Researchers from Trinity College Dublin have taken a leap forward in understanding how we might fight back against the potentially deadly MRSA bacterium. They have shown in an animal model that targeting a key suppressive immune molecule (IL-10) during the delivery of a vaccine improves the ability of the vaccine to protect against infection. The bacterium Staphylococcus aureus is one of the leading causes of community- and hospital-acquired bacterial infection, and is associated with over one million deaths worldwide each year.

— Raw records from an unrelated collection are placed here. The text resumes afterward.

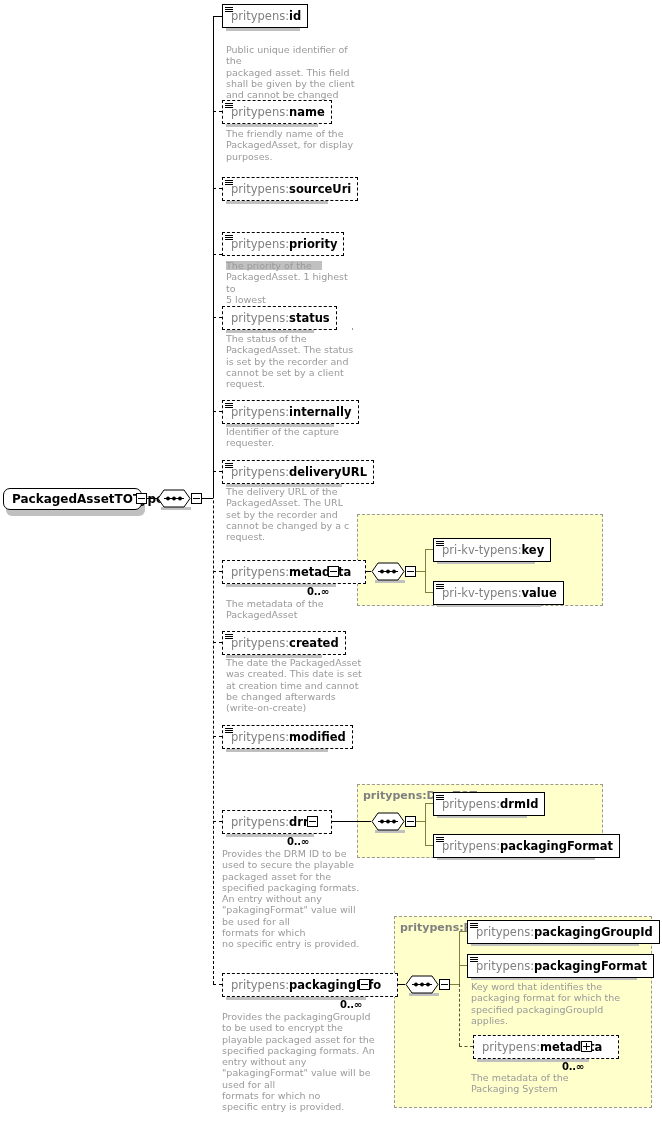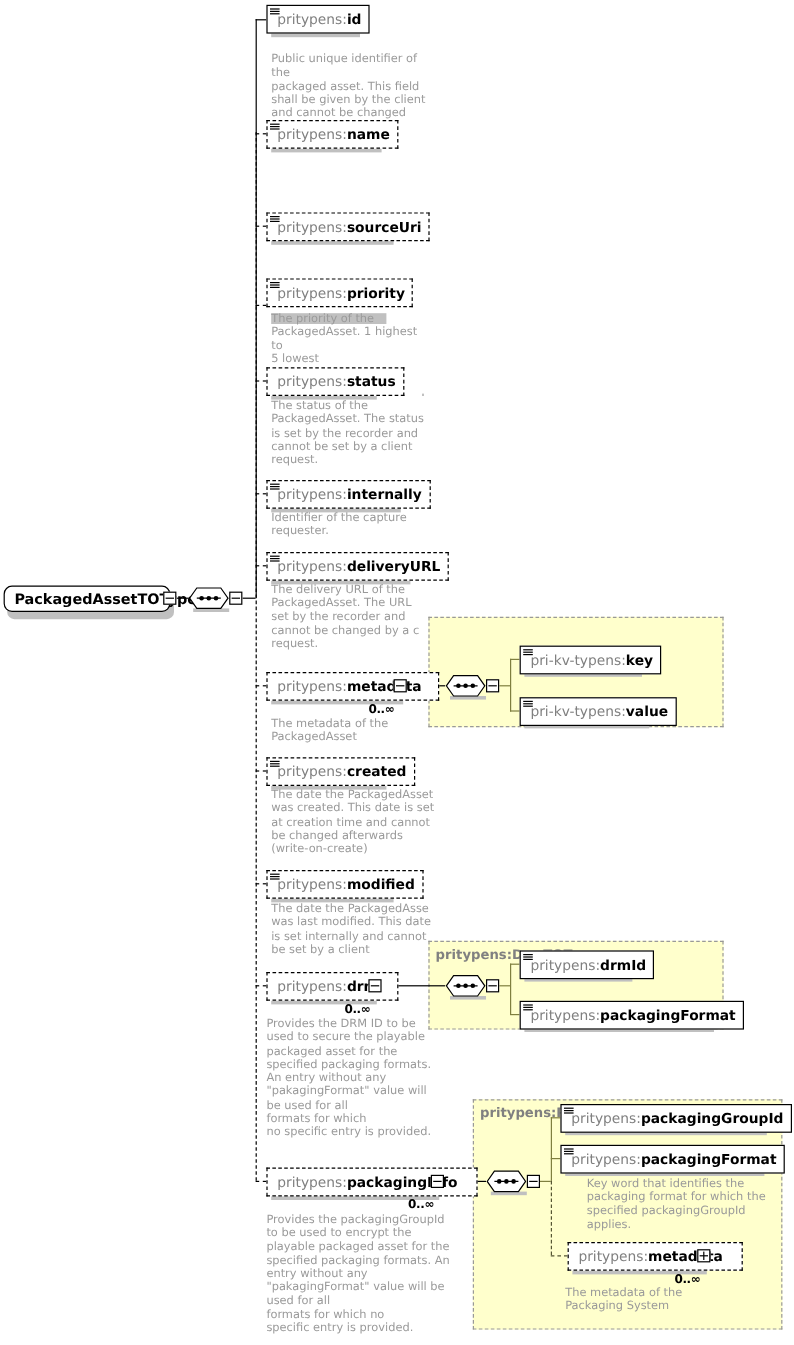"The friendly name of the" div.doc { html: none -> <div>The friendly name of the PackagedAsset, for display purposes.</div> }
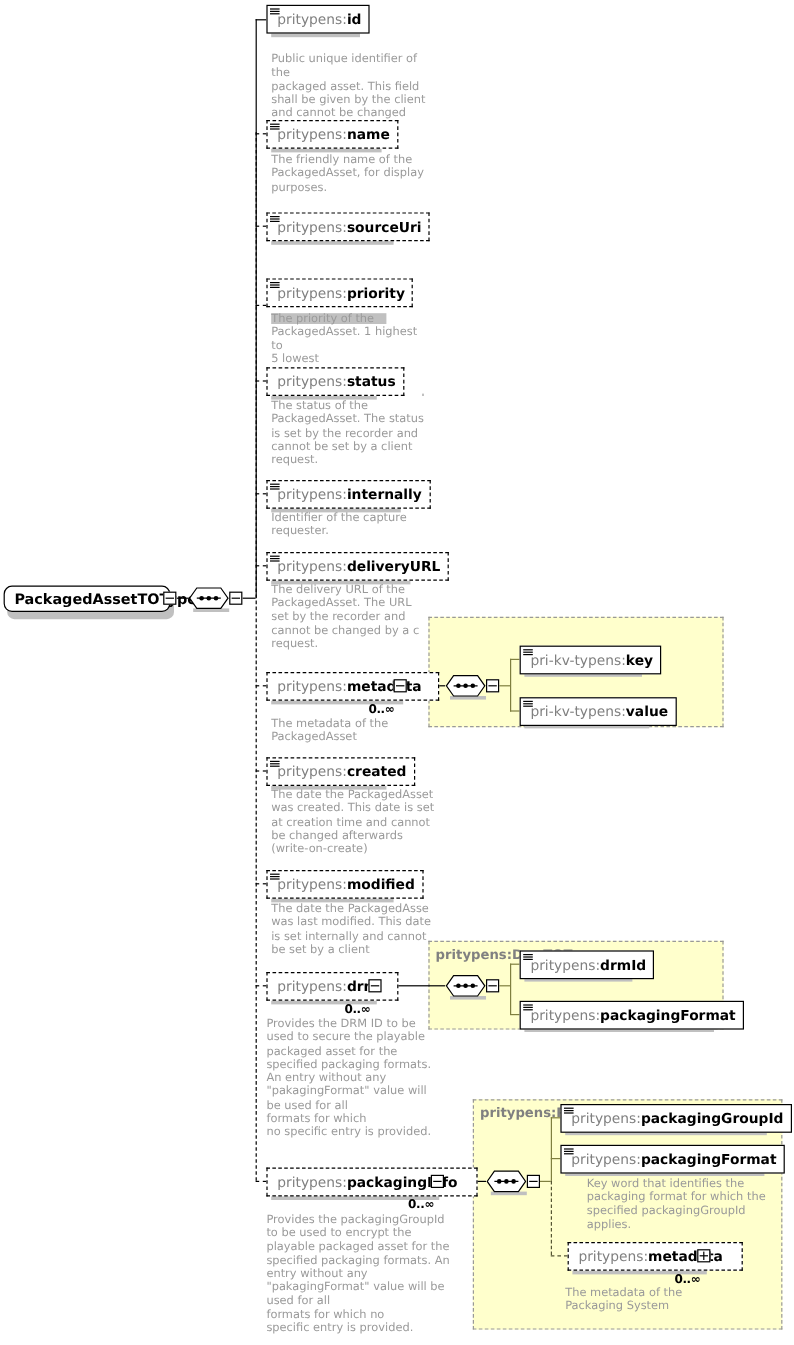"The date the PackagedAsse" div.doc { html: <div>The date the PackagedAsse was last modified. This date is set internally and cannot be set by a client</div> -> none }
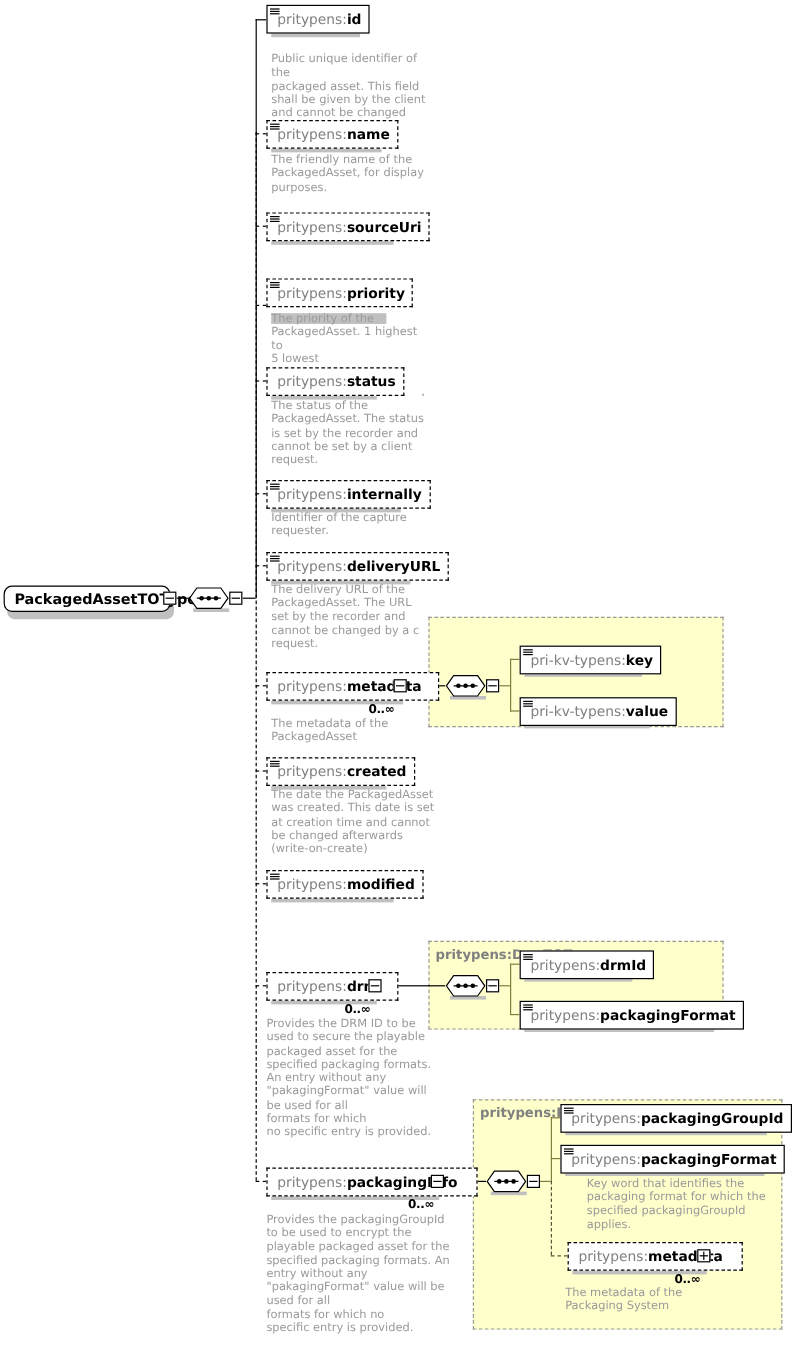"Key word that identifies the" div.doc { margin-left: 18px -> none }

Unfortunately, antibiotics are becoming increasingly less effective against this bacterium with the antibiotic-resistant form, MRSA, responsible for the highest number of deaths in high-income countries that are attributable to antimicrobial resistant bacterial infections. As a result, scientists are keenly focused on finding solutions to turn the tide in fighting S. aureus- related infections.
One hugely appealing option is a vaccine but, while some progress has been made on that front in recent years, a number of major hurdles remain. One of these appears to be the bacterium's ability to dampen the immune response by turning on one of the natural breaks that exists within the immune system, an important immune-suppressive molecule known as Interleukin-10 (IL-10), which acts to reduce inflammation in the body. The interesting thing about S.
aureus is that in addition to being a deadly pathogen, forms of this bacteria live in and on our bodies without.